Only one analytical model was previously proposed for multi-stage M-cycle cooler which is based on Sprayed-Water Theory in which the temperature of the wet plate was assumed constant, equal to water inlet temperature, (as the water flow rate was assumed so high). Said preliminary model was only able to predict outlet characteristics of the cooler (not parameters distribution along the cooler). This paper presents a new model for multi-stage M-cycle cooler based on the novel Wet-Surface theory in which the temperature of the wet-plate varies along the cooler (real working condition) and the model is able to generate the temperature/humidity distribution in addition to the outlet characteristics.
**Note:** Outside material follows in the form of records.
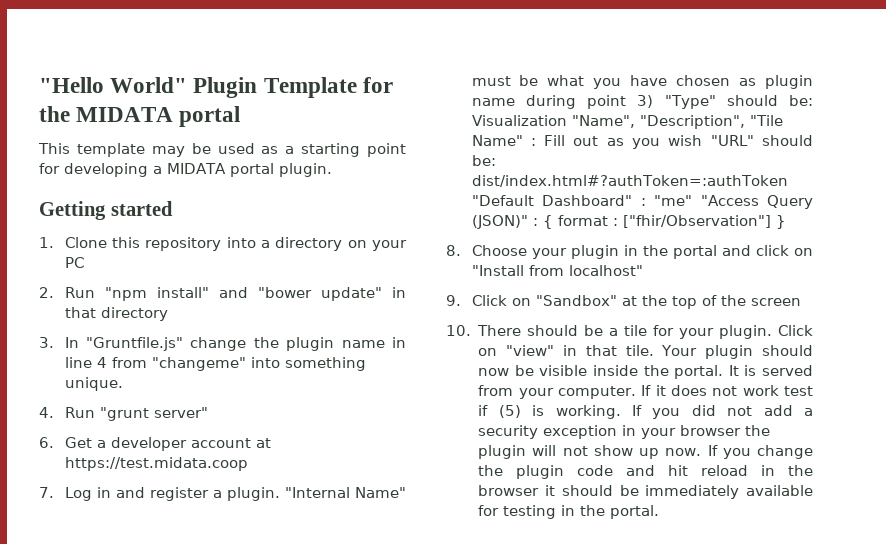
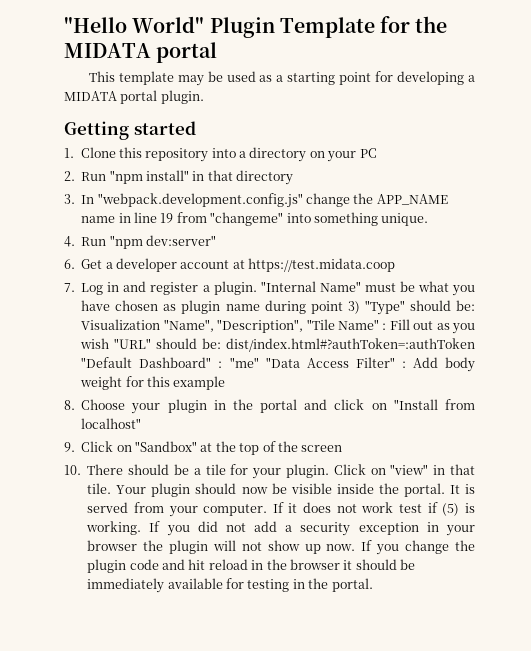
- 2. Run "npm install" and "bower update" in that directory
+ 2. Run "npm install" in that directory
- 3. In "Gruntfile.js" change the plugin name in line 4 from "changeme" into something unique.
+ 3. In "webpack.development.config.js" change the APP_NAME name in line 19 from "changeme" into something unique.
- 4. Run "grunt server"
+ 4. Run "npm dev:server"
- "Internal Name" must be what you have chosen as plugin name during point 3) "Type" should be: Visualization "Name", "Description", "Tile Name" : Fill out as you wish "URL" should be: dist/index.html#?authToken=:authToken "Default Dashboard" : "me" "Access Query (JSON)" : { format : ["fhir/Observation"] }
+ "Internal Name" must be what you have chosen as plugin name during point 3) "Type" should be: Visualization "Name", "Description", "Tile Name" : Fill out as you wish "URL" should be: dist/index.html#?authToken=:authToken "Default Dashboard" : "me" "Data Access Filter" : Add body weight for this example

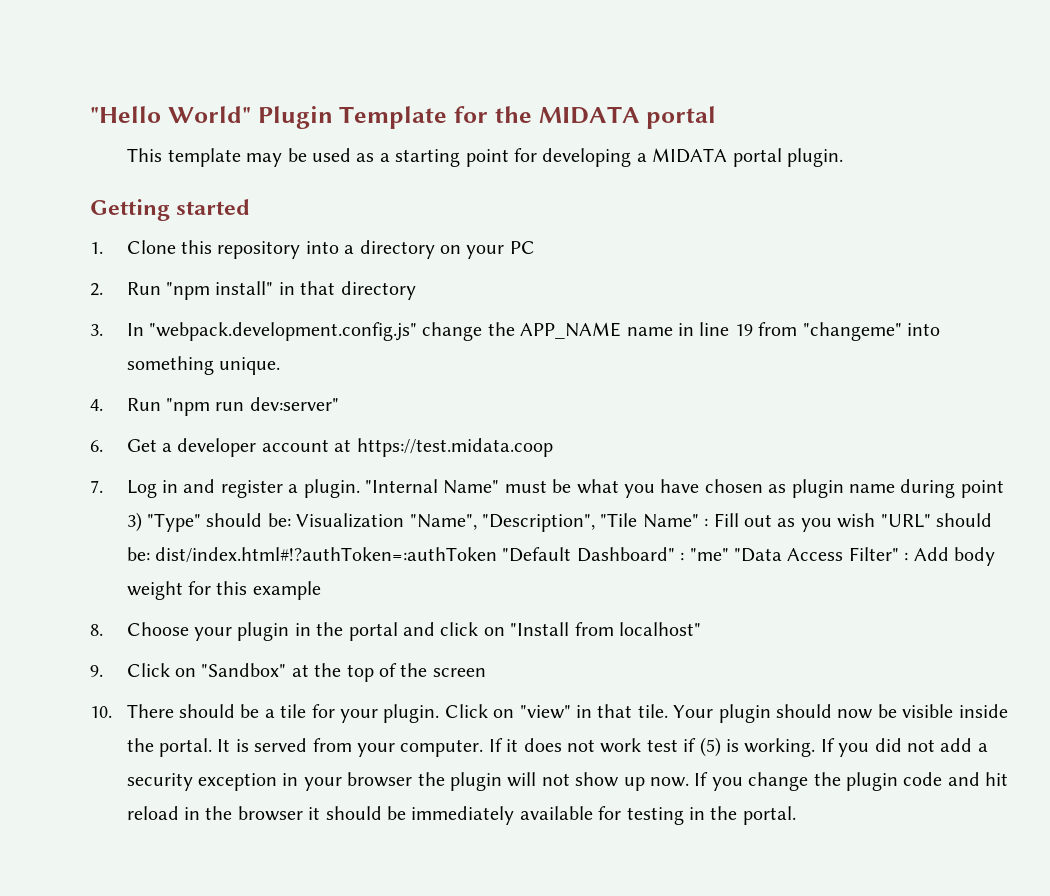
- 4. Run "npm dev:server"
+ 4. Run "npm run dev:server"
- "Internal Name" must be what you have chosen as plugin name during point 3) "Type" should be: Visualization "Name", "Description", "Tile Name" : Fill out as you wish "URL" should be: dist/index.html#?authToken=:authToken "Default Dashboard" : "me" "Data Access Filter" : Add body weight for this example
+ "Internal Name" must be what you have chosen as plugin name during point 3) "Type" should be: Visualization "Name", "Description", "Tile Name" : Fill out as you wish "URL" should be: dist/index.html#!?authToken=:authToken "Default Dashboard" : "me" "Data Access Filter" : Add body weight for this example

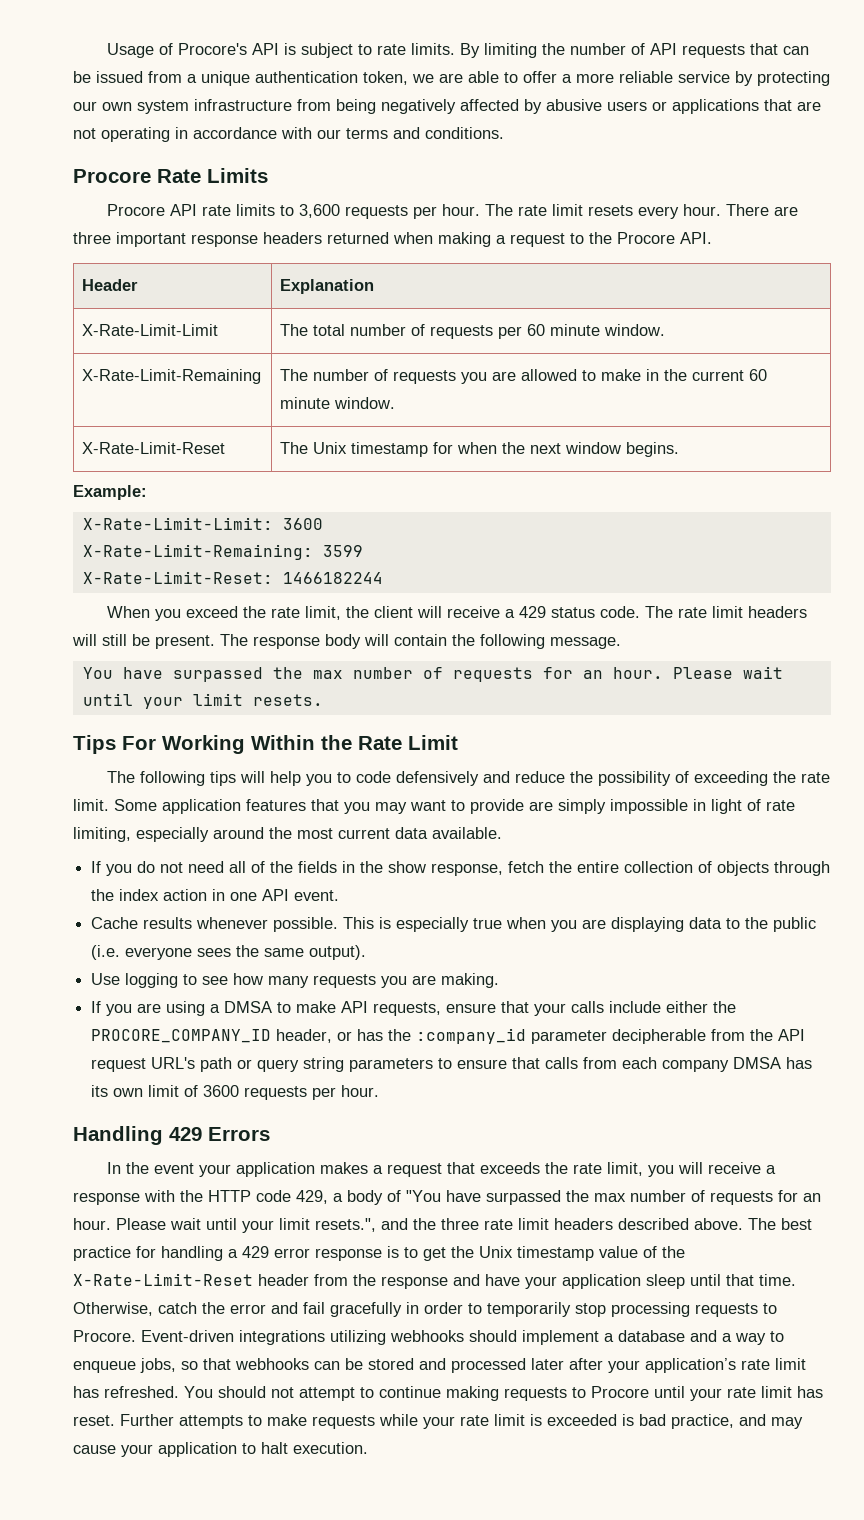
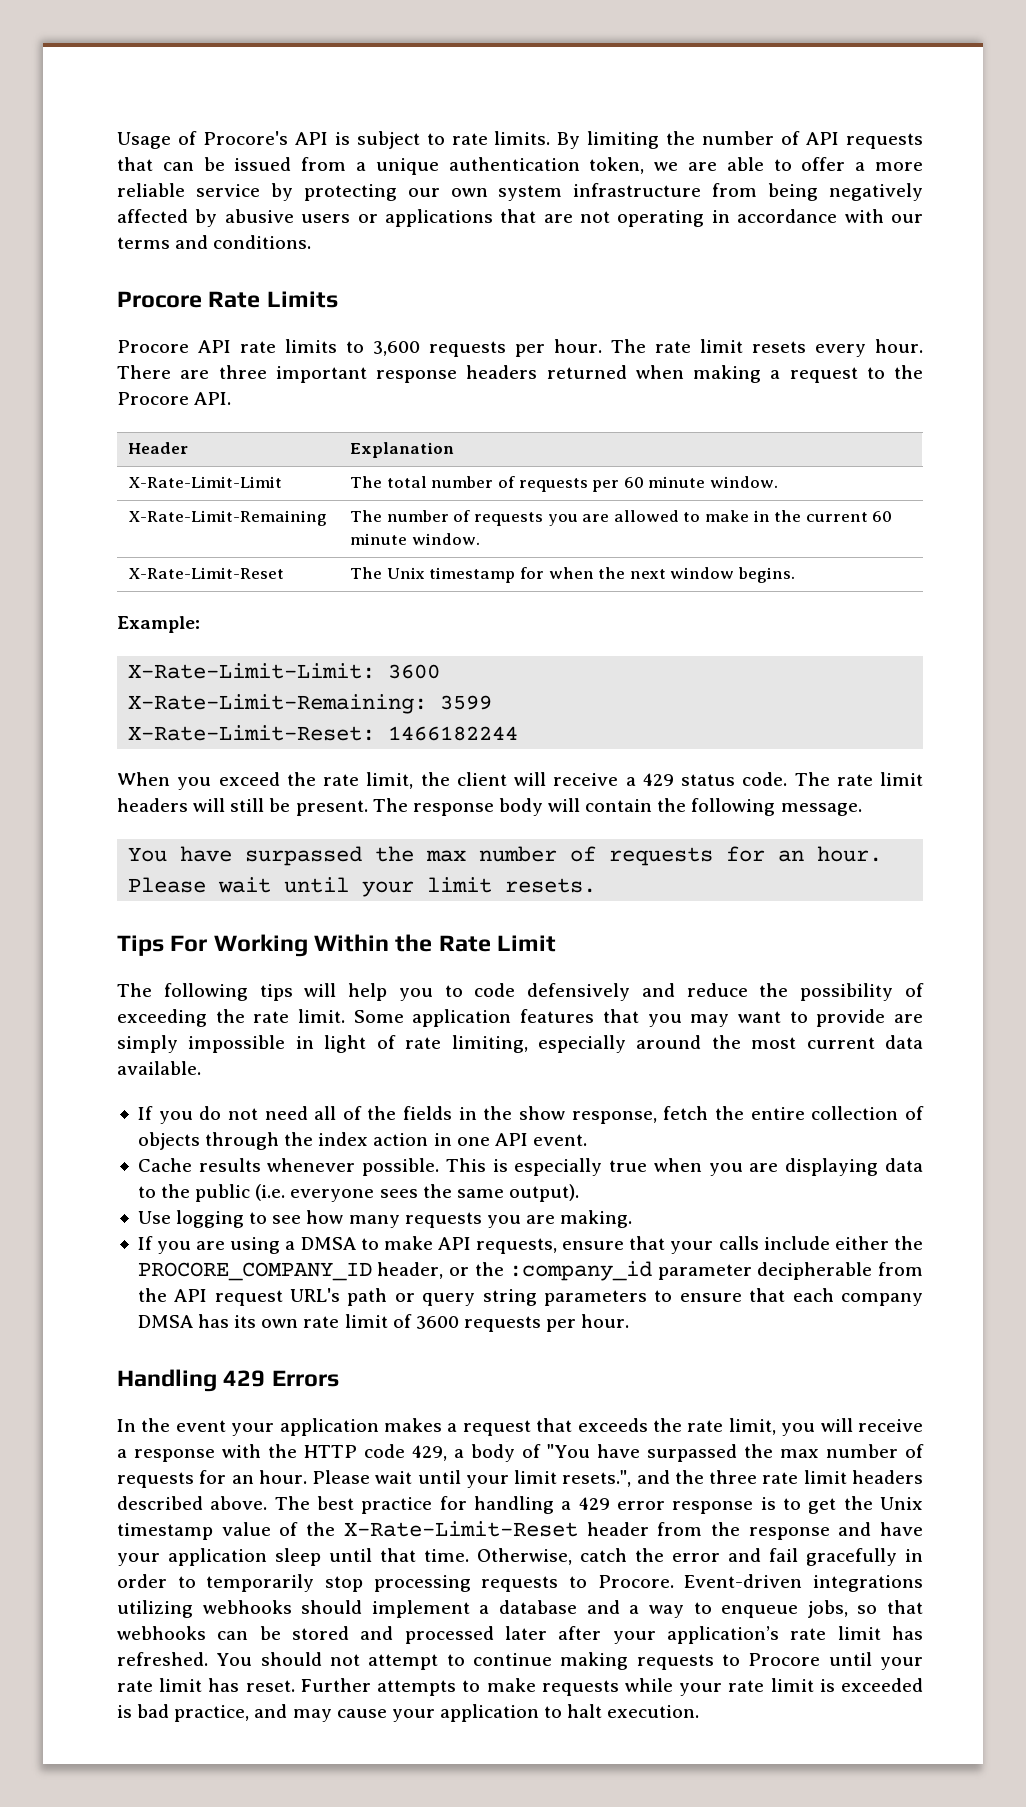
- If you are using a DMSA to make API requests, ensure that your calls include either the PROCORE_COMPANY_ID header, or has the :company_id parameter decipherable from the API request URL's path or query string parameters to ensure that calls from each company DMSA has its own limit of 3600 requests per hour.
+ If you are using a DMSA to make API requests, ensure that your calls include either the PROCORE_COMPANY_ID header, or the :company_id parameter decipherable from the API request URL's path or query string parameters to ensure that each company DMSA has its own rate limit of 3600 requests per hour.

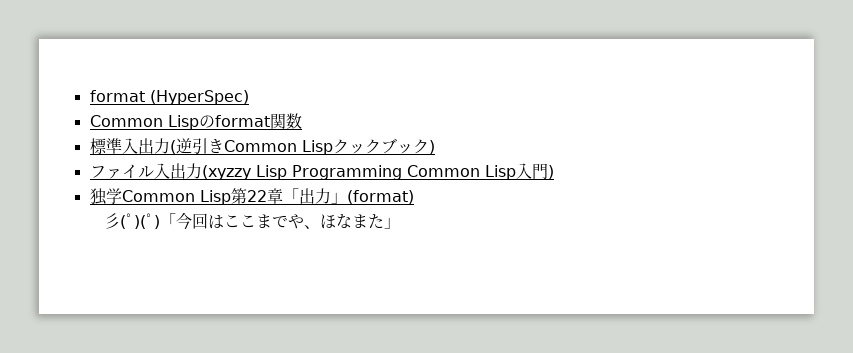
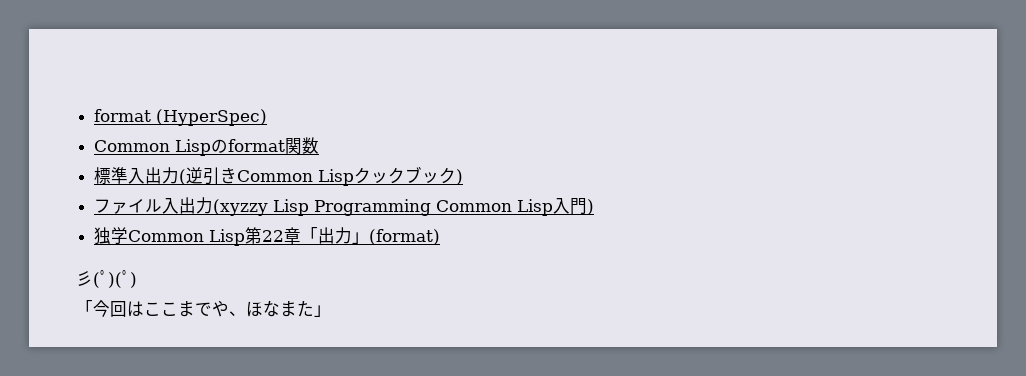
- 彡(ﾟ)(ﾟ)「今回はここまでや、ほなまた」
+ 彡(ﾟ)(ﾟ)
+ 「今回はここまでや、ほなまた」

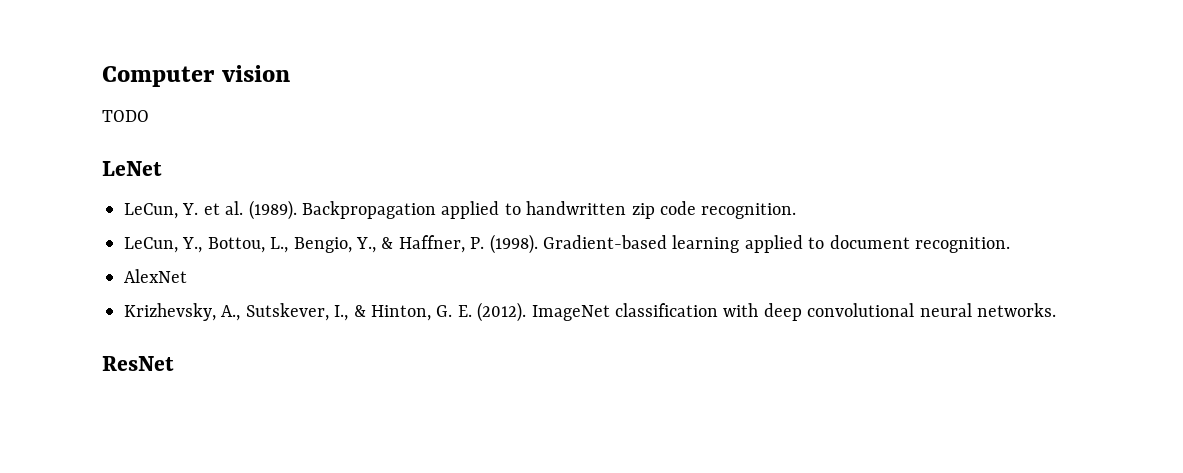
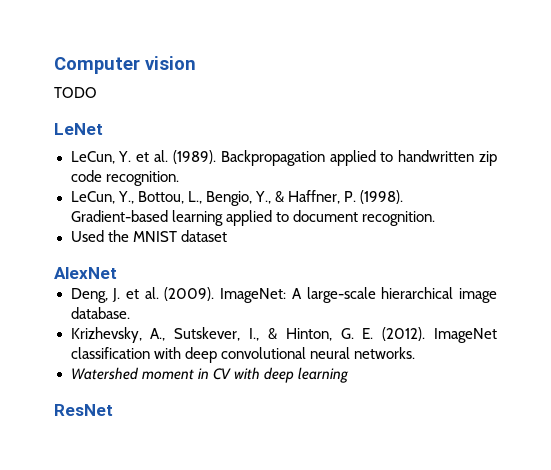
+ Used the MNIST dataset
  AlexNet
+ Deng, J. et al. (2009). ImageNet: A large-scale hierarchical image database.
+ Watershed moment in CV with deep learning

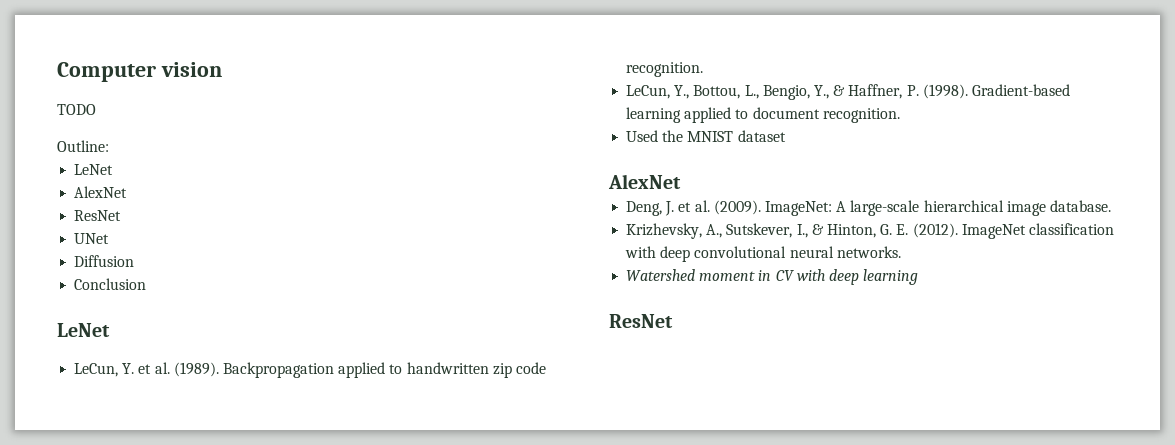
+ Outline:
+ LeNet
+ AlexNet
+ ResNet
+ UNet
+ Diffusion
+ Conclusion

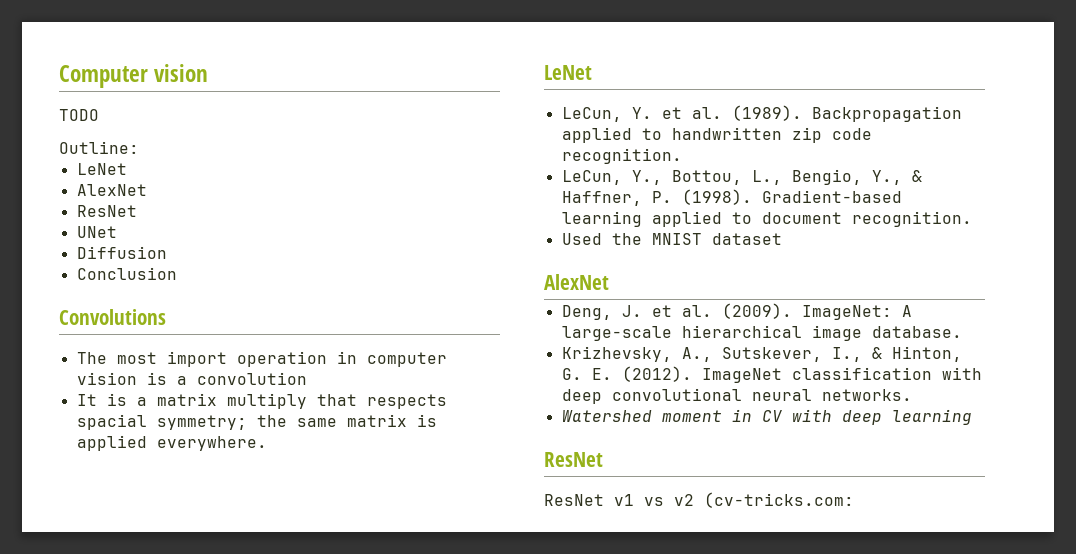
+ Convolutions
+ The most import operation in computer vision is a convolution
+ It is a matrix multiply that respects spacial symmetry; the same matrix is applied everywhere.
+ ResNet v1 vs v2 (cv-tricks.com:

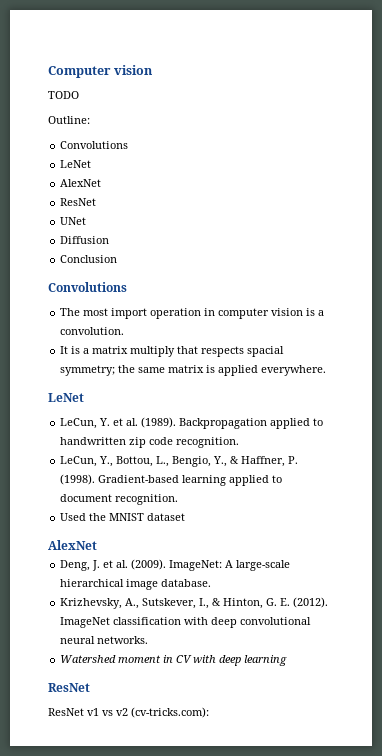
  Outline:
+ Convolutions
- The most import operation in computer vision is a convolution
+ The most import operation in computer vision is a convolution.
- ResNet v1 vs v2 (cv-tricks.com:
+ ResNet v1 vs v2 (cv-tricks.com):

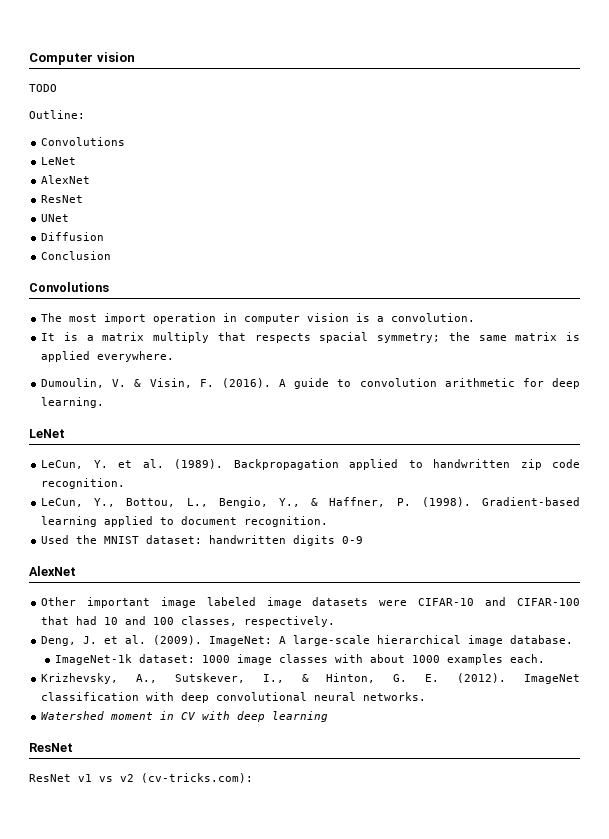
+ Dumoulin, V. & Visin, F. (2016). A guide to convolution arithmetic for deep learning.
- Used the MNIST dataset
+ Used the MNIST dataset: handwritten digits 0-9
  AlexNet
+ Other important image labeled image datasets were CIFAR-10 and CIFAR-100 that had 10 and 100 classes, respectively.
+ ImageNet-1k dataset: 1000 image classes with about 1000 examples each.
The concept of the novel Wet-Surface theory and its potentials are discussed in the paper. Maximum theoretic cooling capacity of a given M-cycle cooler is obtained when it works based on Wet-Surface Theory. The model is experimentally validated with a unique test-rig and then the impacts of key operation and design parameters of multi-stage M-cycle cooler (i.e. inlet temperature, humidity ratio, mass flow rate, mass flow ratio, channel gap, channel length, channel height and the location of perforation) on its cooling characteristics (including outlet temperatures, outlet humidity ratio, wet-bulb effectiveness and dew-point effectiveness) are studied by the validated model.

Suggested Citation

  • Sadighi Dizaji, Hamed & Hu, Eric Jing & Chen, Lei & Pourhedayat, Samira, 2020. "Analytical/experimental sensitivity study of key design and operational parameters of perforated Maisotsenko cooler based on novel wet-surface theory," Applied Energy, Elsevier, vol. 262(C).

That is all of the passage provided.